– Ну, честно говоря, – ответила я, – ей это, наверное, действительно не под силу. Тебе тоже, но у нее нет прямой необходимости пересиливать ситуацию. А у тебя есть.

– Я напомнил ей о «всегда», повторял «всегда, всегда, всегда», а она говорила свое, не слушая меня, и не отвечала. Будто я уже умер, понимаешь? «Всегда» было обещанием! Как можно нарушать слово?

– Иногда люди не придают значения данным обещаниям, – заметила я.

Айзек гневно взглянул на меня:

– Конечно. Но слово все равно держат. В этом заключается любовь. Любовь значит выполнять обещанное в любом случае. Или ты не веришь в настоящую любовь?

Я не ответила. У меня не было ответа. Но я подумала, что если настоящая любовь существует, то предложенное Айзеком толкование определяет ее очень точно.

– Ну а я верю в любовь, – сказал Айзек. – Я люблю ее. Она обещала. Она обещала мне «всегда». – Он встал и шагнул ко мне. Я тоже встала, решив, что он хочет броситься мне в объятия, но Айзек вдруг огляделся, будто забыв, для чего поднялся, и мы с Огастусом увидели на его лице ярость.

– Айзек, – позвал Гас.

– Что?

– Ты выглядишь несколько… Прости мне некоторую двусмысленность, друг мой, но в твоих глазах появилось что-то пугающее.

Неожиданно Айзек изо всей силы пнул свой игровой стул, и тот, перекувыркнувшись в воздухе, отлетел к кровати.

– О как, – сказал Огастус.

Айзек погнался за стулом и пнул его снова.

– Да, – поддержал Огастус. – Вломи ему.

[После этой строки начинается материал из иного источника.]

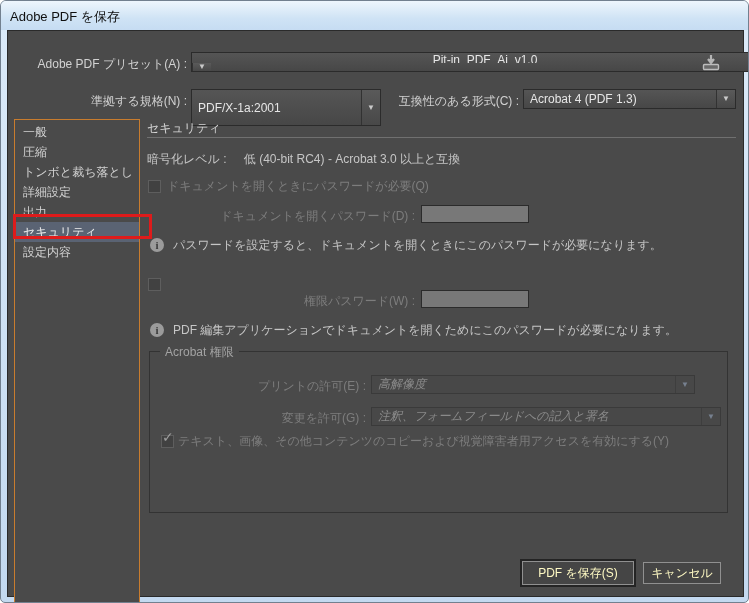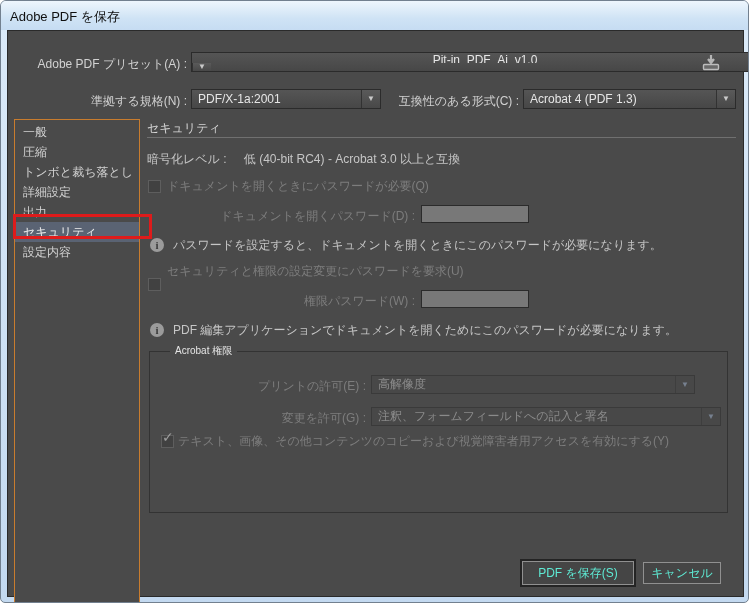--- a/index.html
+++ b/index.html
@@ -37,25 +37,25 @@
              color:#3a3a3a;font-size:11px;font-weight:bold;text-align:center;line-height:14px;
              font-family:"Liberation Serif","DejaVu Serif",serif;}
   
   .sidebar{box-sizing:border-box;border:1px solid #c87c2e;background:#4a4a4a;padding-top:2px;}
   .side-item{height:20px;line-height:20px;padding-left:8px;font-size:12px;color:#d2d2d2;white-space:nowrap;
              overflow:hidden;}
   .side-item.selected{background:#5a6373;color:#ececec;}
   .red-annotation{box-sizing:border-box;border:3px solid #de1b1b;background:transparent;pointer-events:none;z-index:50;}
   
   .groupbox{box-sizing:border-box;border:1px solid #333333;}
-  .group-legend{position:absolute;top:-8px;left:20px;background:#4a4a4a;padding:0 5px;font-size:10px;color:#e5e5e5;white-space:nowrap;}
+  .group-legend{position:absolute;top:-8px;left:10px;background:#4a4a4a;padding:0 5px;font-size:12px;color:#a3a3a3;white-space:nowrap;}
   
   .sep{height:1px;background:#707070;}
   
-  .btn{box-sizing:border-box;background:#454545;border:1px solid #909090;color:#5eead4;font-size:12px;
+  .btn{box-sizing:border-box;background:#454545;border:1px solid #909090;color:#fef9c3;font-size:12px;
        display:flex;align-items:center;justify-content:center;white-space:nowrap;
        font-family:"Liberation Sans","DejaVu Sans",sans-serif;}
   .btn.default{outline:2px solid #242424;}
   
   .icon-btn{display:flex;align-items:center;justify-content:center;background:transparent;border:none;}
 </style>
 </head>
 <body>
 
 <div class="frame">
@@ -74,21 +74,21 @@
   </div>
   <div class="abs icon-btn" style="left:697px;top:51px;width:26px;height:21px;">
     <svg width="22" height="19" viewBox="0 0 22 19">
       <path d="M11 2 L11 8 M8 6 L11 10 L14 6" stroke="#b5b5b5" stroke-width="2.2" fill="none"></path>
       <path d="M8 6 L11 10 L14 6 Z" fill="#b5b5b5"></path>
       <rect x="3.5" y="11.5" width="15" height="5" rx="1" fill="#6a6a6a" stroke="#bdbdbd" stroke-width="1.4"></rect>
     </svg>
   </div>
 
   <div class="abs lbl right" style="left:20px;top:92px;width:166px;">準拠する規格(N) :</div>
-  <div class="abs dd" style="left:190px;top:88px;width:190px;height:20px;">
+  <div class="abs dd" style="left:190px;top:88px;width:190px;height:37px;">
     <span class="dd-text">PDF/X-1a:2001</span>
     <span class="dd-arrowbox">
       <span class="dd-arrow">▼</span>
     </span>
   </div>
   <div class="abs lbl right" style="left:385px;top:92px;width:133px;">互換性のある形式(C) :</div>
   <div class="abs dd" style="left:522px;top:88px;width:213px;height:20px;">
     <span class="dd-text">Acrobat 4 (PDF 1.3)</span>
     <span class="dd-arrowbox">
       <span class="dd-arrow">▼</span>
@@ -120,43 +120,42 @@
 
   <div class="abs lbl dim right" style="left:146px;top:207px;width:268px;">ドキュメントを開くパスワード(D) :</div>
   <input class="abs pw-input" style="left: 420px; top: 204px;" disabled="" value="">
 
   <div class="abs" style="left:149px;top:234px;">
     <span class="info-icon">i</span>
   </div>
   <div class="abs lbl semi" style="left:172px;top:236px;">パスワードを設定すると、ドキュメントを開くときにこのパスワードが必要になります。</div>
 
   <div class="abs cb" style="left:147px;top:264px;"></div>
-  <div class="abs lbl dim" style="left:166px;top:262px;">セキュリティと権限の設定変更にパスワードを要求(U)</div>
 
   <div class="abs lbl dim right" style="left:246px;top:292px;width:168px;">権限パスワード(W) :</div>
   <input class="abs pw-input" style="left: 420px; top: 289px;" disabled="" value="">
 
   <div class="abs" style="left:149px;top:319px;">
     <span class="info-icon">i</span>
   </div>
   <div class="abs lbl semi" style="left:172px;top:321px;">PDF 編集アプリケーションでドキュメントを開くためにこのパスワードが必要になります。</div>
 
   <div class="abs groupbox" style="left:148px;top:350px;width:579px;height:162px;">
     <span class="group-legend">Acrobat 権限</span>
 
     <div class="abs lbl dim right" style="left:32px;top:26px;width:184px;text-align:right;">プリントの許可(E) :</div>
-    <div class="abs dd disabled" style="left:221px;top:23px;width:324px;height:19px;">
+    <div class="abs dd disabled" style="left:221px;top:23px;width:324px;height:19px;font-style:italic;">
       <span class="dd-text">高解像度</span>
       <span class="dd-arrowbox">
         <span class="dd-arrow">▼</span>
       </span>
     </div>
 
     <div class="abs lbl dim right" style="left:32px;top:58px;width:184px;">変更を許可(G) :</div>
-    <div class="abs dd disabled" style="left:221px;top:55px;width:350px;height:19px;">
+    <div class="abs dd disabled" style="left:221px;top:55px;width:350px;height:19px;font-style:italic;">
       <span class="dd-text">注釈、フォームフィールドへの記入と署名</span>
       <span class="dd-arrowbox">
         <span class="dd-arrow">▼</span>
       </span>
     </div>
 
     <div class="abs cb" style="left:11px;top:83px;">
       <span class="check">✓</span>
     </div>
     <div class="abs lbl dim" style="left:28px;top:81px;">テキスト、画像、その他コンテンツのコピーおよび視覚障害者用アクセスを有効にする(Y)</div>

Бей этот стул до полусмерти!

Айзек пнул стул еще раз, так что тот ударился о кровать, затем схватил одну из подушек и начал лупить ею по стене между кроватью и полкой с призами.

Огастус посмотрел на меня, все еще держа в зубах сигарету, и улыбнулся краем рта:

– Не могу не думать о твоей книге.

– Знаю, со мной было так же.

– Он так и не написал, что случилось с остальными персонажами?

– Нет, – ответила я. Айзек по-прежнему избивал стену подушкой. – Он переехал в Амстердам. Я думала, может, он пишет сиквел о Тюльпановом Голландце, но он ничего не опубликовал. Не дает интервью, не бывает онлайн. Я написала ему гору писем, спрашивая, что с кем сталось, но он так и не ответил. Так что… – Я перестала говорить, потому что Огастус вроде бы не слушал. Он внимательно смотрел на Айзека.

– Погоди, – тихо сказал он мне, подошел к Айзеку и взял его за плечи: – Приятель, подушки небьющиеся. Попробуй что-нибудь другое.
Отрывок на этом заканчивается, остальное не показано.